• **Task objective**
Skip any image you find and restate the rest of the data word for word.

Image comparison data
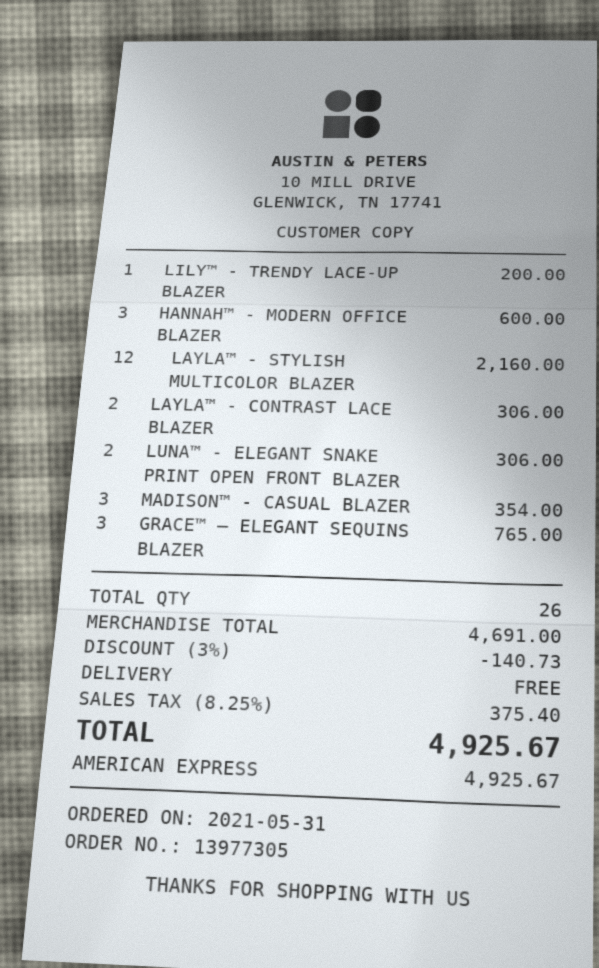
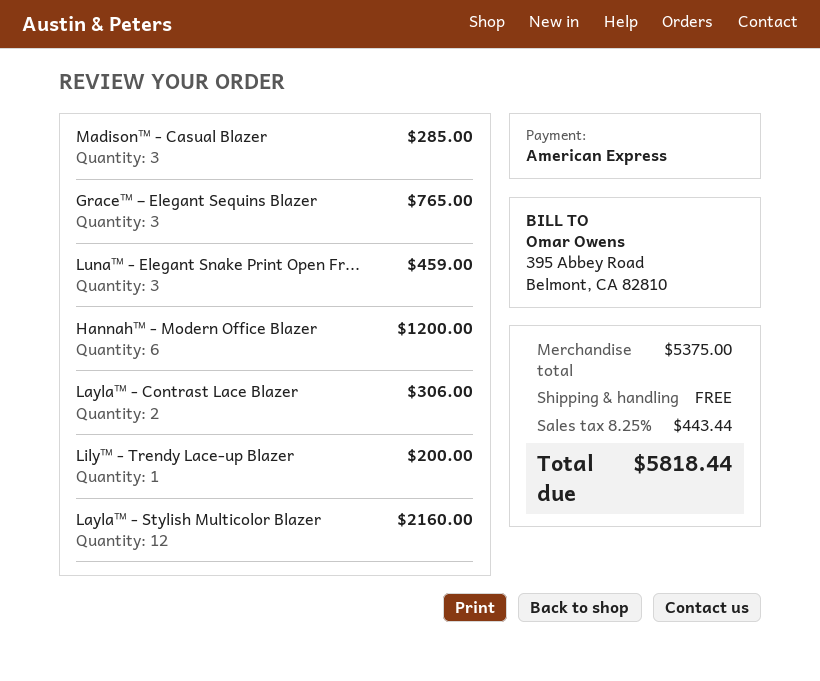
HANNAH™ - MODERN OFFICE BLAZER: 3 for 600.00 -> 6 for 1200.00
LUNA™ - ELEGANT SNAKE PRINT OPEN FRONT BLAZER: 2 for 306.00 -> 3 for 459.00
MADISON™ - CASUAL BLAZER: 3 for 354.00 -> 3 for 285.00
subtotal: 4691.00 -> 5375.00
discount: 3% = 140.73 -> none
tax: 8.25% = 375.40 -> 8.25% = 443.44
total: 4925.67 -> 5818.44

• **Output for this exercise**
HANNAH™ - MODERN OFFICE BLAZER: 3 for 600.00 -> 6 for 1200.00
LUNA™ - ELEGANT SNAKE PRINT OPEN FRONT BLAZER: 2 for 306.00 -> 3 for 459.00
MADISON™ - CASUAL BLAZER: 3 for 354.00 -> 3 for 285.00
subtotal: 4691.00 -> 5375.00
discount: 3% = 140.73 -> none
tax: 8.25% = 375.40 -> 8.25% = 443.44
total: 4925.67 -> 5818.44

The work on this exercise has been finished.